In England he also appeared frequently at the Boosey Popular Concerts. Songs described in the tours of Australia and Canada give some idea of his recitals, such as Pinsuti's Bedouin Love Song, Formes's In Sheltered Vale, Battison Haynes's Off to Philadelphia, Schubert's The Wanderer, Loder's The Diver, Knight's Rock'd in the Cradle of the Deep, the 'Drinking' song In cellar cool, Gatty's True till Death, and stand-alone operatic pieces such as Qui sdegno non-s'accende (Mozart, Die Zauberflöte), She alone charmeth my sadness (Gounod, La reine de Saba) and O ruddier than the cherry (Handel, Acis and Galatea), all of which remained in the standard English concert repertoire well into the twentieth century, and were recorded by such singers as David Bispham, Peter Dawson, Robert Radford or Norman Allin. Foli's voice was powerful but of beautiful quality, its compass from the bass E to F above middle C. With his vigorous, straightforward delivery, he was a great favourite in London for many years. George Bernard Shaw referred to the certainty and spontaneity of his roulades.

==Recordings==
Foli was one of the very earliest classical musicians to make a phonograph recording. He did this at The Crystal Palace in 1878, and the fact was described and reported in the press. A description drawn from The Daily Telegraph shows that at a private recording session at the Crystal Palace on Good Friday 1878, "both duets and solos were successfully tried by Madame Lemmens-Sherrington, M. Lemmens, Signor Foli, M. Manns and other skilled musicians." In another report of Foli's recordings, "... the accomplished vocalist, to test the powers of the phonograph, sang a verse of 'Jack's Yarn' into it. In a few seconds the ruby point was properly adjusted over the sheet of tinfoil, and the selection repeated as sung by the Signor, though, of course, in not so loud a tone (the sound issues from the machine as from a distance). Thereupon Signor Foli's friend purchased the sheet of tinfoil, with the remark that when he returned to New Jersey he would give the many friends of Signor Foli there a treat. He meant to put the tinfoil on an exactly similar phonograph at New Jersey, and have the song repeated. Whether the experiment succeeded has not yet transpired." The recording is not known to have survived, nor, probably, is any recording of him known.

==Character==
In 1879 he appeared as witness at the Old Bailey, in a forgery case relating to authorship of a song, 'The Tar's Return', which had been written for Foli and sold to him for his public endorsement. He apparently possessed a frightening temper: the story is told of a disagreement with a head waiter in a well-known restaurant, in which Foli threw his dinner, plate and all, out of the window to make the point that the meal was unsatisfactory, shouting 'That's what's wrong with it, and now what are you going to do about it?' Amid the general laughter his anger soon evaporated. He is said to have been an inveterate gambler, and a successful one, and to have visited Monte Carlo annually.

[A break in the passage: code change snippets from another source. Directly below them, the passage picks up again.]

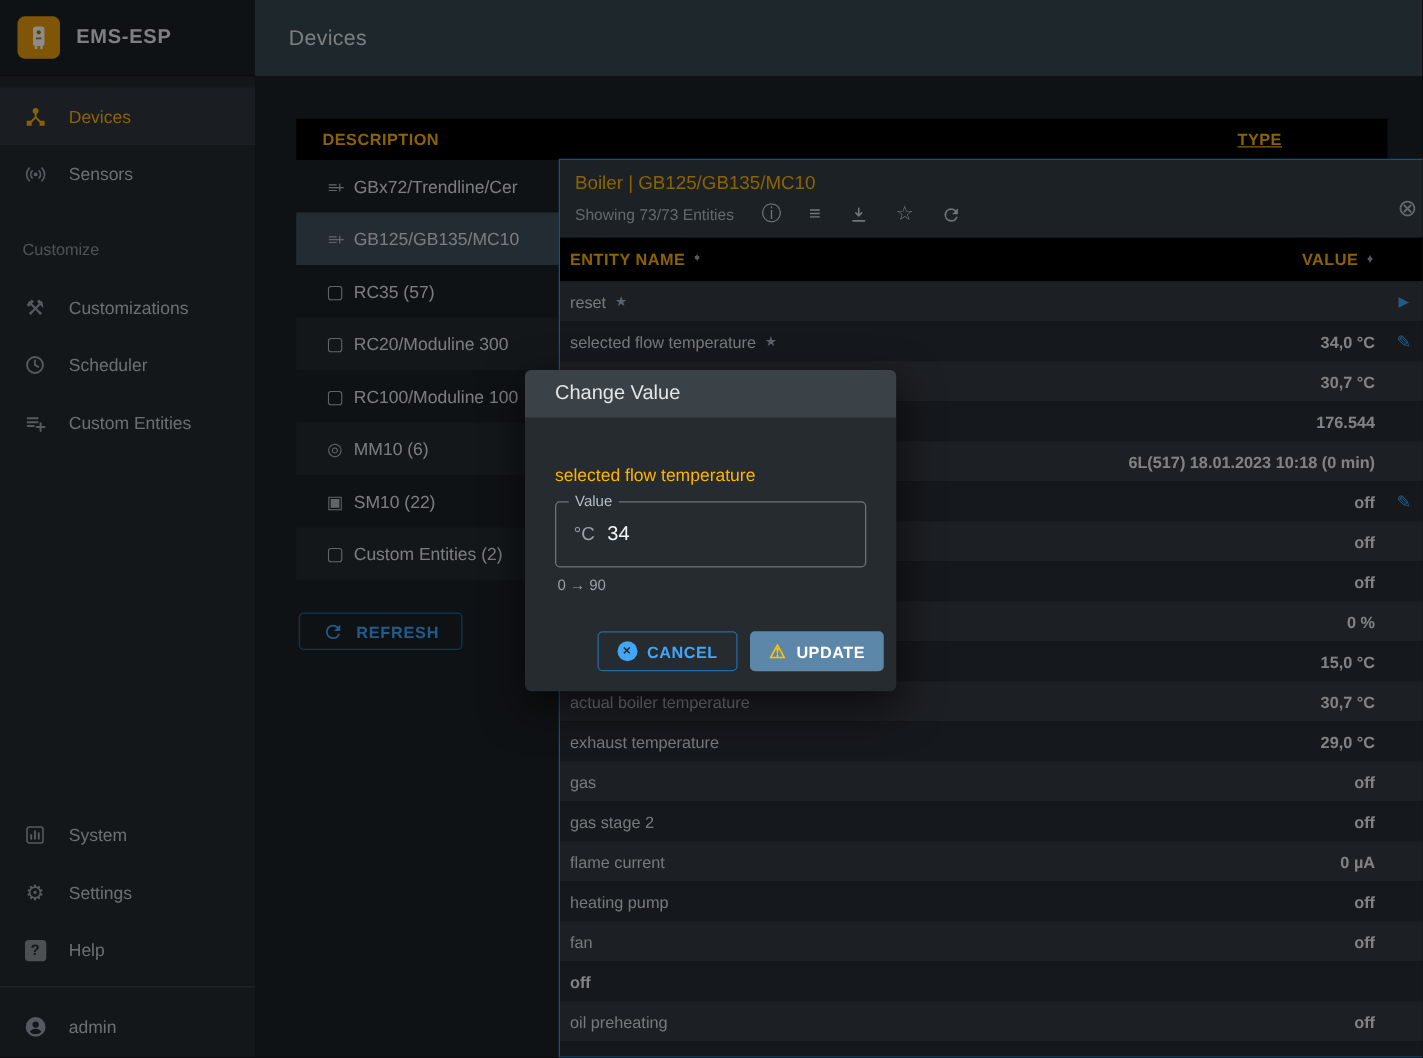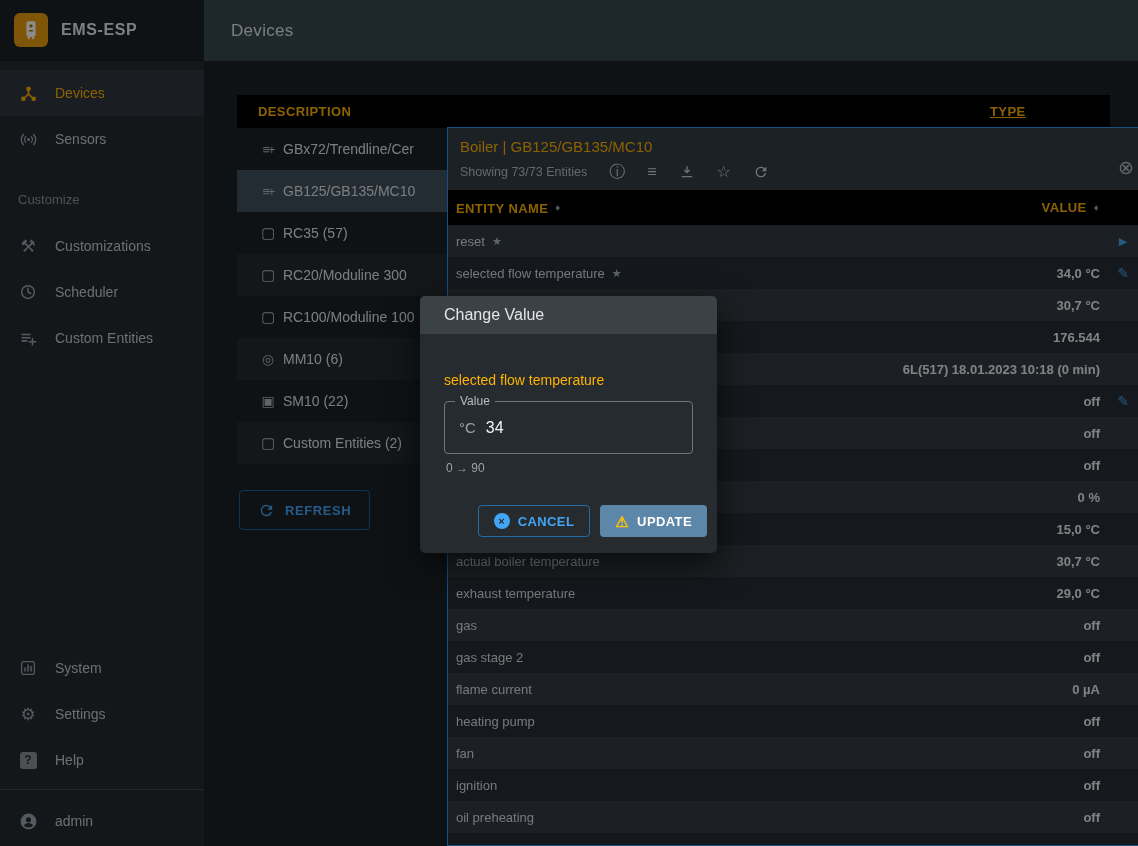--- a/index.html
+++ b/index.html
@@ -46,21 +46,21 @@
   .dt-row:nth-child(odd){background:#1d2227;}
   .dt-row:nth-child(even){background:#242a30;}
   .dt-row.selected{background:#41505c;}
   .dev-icon{width:26px;margin-left:18px;color:#aeb8bf;font-size:14px;text-align:center;flex:0 0 26px;}
   .dev-icon[data-icon="boiler"]::before{content:"≡+";letter-spacing:-2px;font-size:13px;}
   .dev-icon[data-icon="thermostat"]::before{content:"▢";font-size:15px;}
   .dev-icon[data-icon="mixer"]::before{content:"◎";font-size:14px;}
   .dev-icon[data-icon="solar"]::before{content:"▣";font-size:14px;}
   .dev-icon[data-icon="custom"]::before{content:"▢";font-size:15px;}
   .dev-name{margin-left:2px;color:#dfe3e6;font-size:14px;font-weight:500;}
-  .refresh-btn{margin:26px 0 0 2px;height:40px;display:inline-flex;align-items:center;gap:10px;
+  .refresh-btn{margin:26px 0 0 2px;height:30px;display:inline-flex;align-items:center;gap:10px;
                padding:0 18px;background:transparent;border:1px solid rgba(33,150,243,.55);
                border-radius:4px;color:#42a5f5;font-size:13px;font-weight:700;letter-spacing:.6px;
                cursor:pointer;font-family:inherit;}
   .refresh-btn svg{display:block;}
 
   
   .entity-panel{position:absolute;left:447px;top:127px;width:700px;height:719px;background:#20262c;
                 border:1px solid #2196f3;z-index:5;overflow:hidden;}
   .ep-header{background:#323c44;position:relative;}
   .ep-title{color:#ffb300;font-size:15px;padding:10px 12px 0;}
@@ -475,24 +475,20 @@
             <span>fan</span>
 
           </span>
           <span class="e-value">off</span>
           <span class="e-action">
             
             
           </span>
         </div>
         <div class="ep-row">
-          <span class="e-name">
-            <span>ignition</span>
-
-          </span>
           <span class="e-value">off</span>
           <span class="e-action">
             
             
           </span>
         </div>
         <div class="ep-row">
           <span class="e-name">
             <span>oil preheating</span>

Signor Foli died very suddenly in October 1899 at Southport, having gone to Liverpool to see off Miss Clara Butt, who was sailing for America on a tour. Having been a frequent and successful operator on the Stock Exchange, he left his wife Rosita and his brothers and his two sisters (who lived at Tacoma, Washington) well provided for. The estate led to a lawsuit.

Following his example, the great Irish tenor John McCormack (who married Lily Foley) took the stage name 'Giovanni Foli' for his Italian operatic début at Savona in 1906.